Dall’altra parte, la brutalità viene facilmente espressa da alcuni estratti da When I Have Fears che, in maniera del tutto speculare al nuovo repertorio, vengono invece accelerati e resi più massicci nelle distorsioni: “More is Less”, “For Everything”, “Feeling Fades”, nonché una mostruosa “Don’t Cling To Life” suonata nel finale, provocano un pogo veramente selvaggio, con lo stesso James che si lancia più volte tra il pubblico e canta mentre fa stage diving.

 

Ciò che, a mio parere, rende i Murder Capital superiori a tutti i loro illustri colleghi, è esattamente questo, che sanno variare la formula in maniera talmente abile da risultare efficaci e coinvolgenti sia quando pestano sia quando si dedicano a cose più ricercate. Il pubblico del Trabendo lo ha capito e li ha seguiti qualunque cosa facessero, senza annoiarsi durante i pezzi lenti e aspettando solo di pogare coi vecchi classici (scene viste fin troppo spesso, in piccola parte anche coi Fontaines DC a Milano). Non a caso uno dei momenti più impressionanti di questi 80 minuti scarsi di show è stato l’esecuzione di “Belonging”, ballata dai toni crepuscolari che è sfociata senza soluzione di continuità in “On Twisted Ground”, introdotta dagli accordi di basso di Paschal Blake, che assieme a McGovern ha tenuto su tutta la prima parte del brano; un successivo crescendo da brividi, sottolineato da un silenzio irreale, coi 700 presenti che hanno seguito tutto con una tensione che raramente mi è capitato di registrare ad un concerto in un club.

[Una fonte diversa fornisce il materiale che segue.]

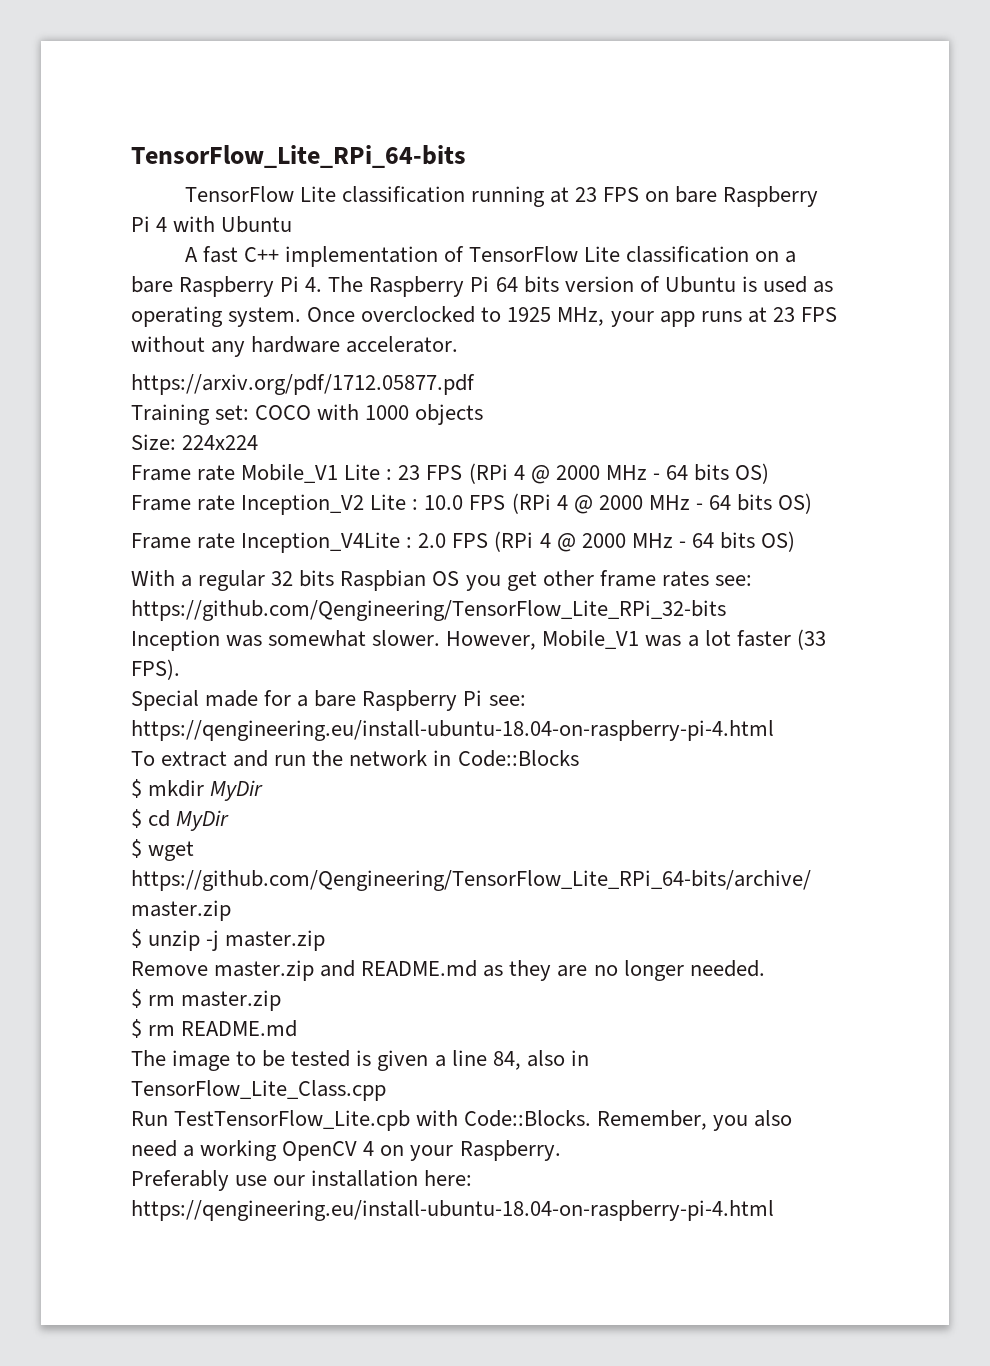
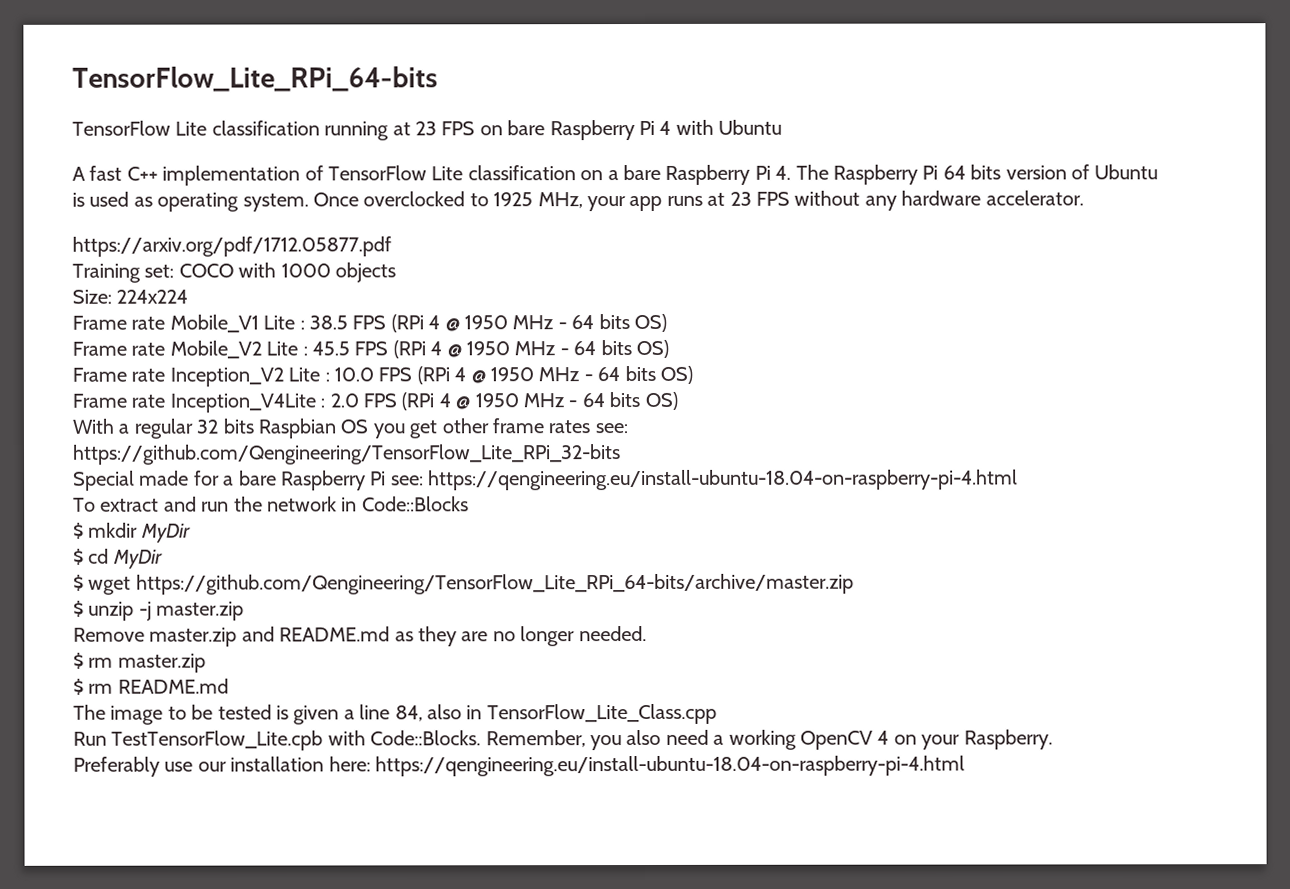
[398,463,600,484] 23 FPS (RPi 4 @ 2000 -> [309,313,667,333] [72,340,510,359] 38.5 FPS (RPi 4 @ 1950 MHz - 64 bits OS) // Frame rate Mobile_V2 Lite : 45.5 FPS (RPi 4 @ 1950
[598,495,643,510] 2000 -> [489,367,534,382] 1950
[581,533,626,548] 2000 -> [474,393,519,408] 1950
[131,629,826,651] [131,659,180,680] // Inception was somewhat slower. However, Mobile_V1 was a lot faster (33 FPS). -> (621, 454) none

Può darsi si sia trattato di un caso isolato, ma i Murder Capital visti questa sera mi hanno fatto davvero paura, per consapevolezza e determinazione. Chiudono senza bis, con una “Ethel” intensissima, tirata fino allo spasimo nei ritornelli finali, e con l’ennesima “nuotata” di James sulla folla adorante.

Che qualcuno li porti anche in Italia, per favore, non sapete che cosa ci stiamo perdendo.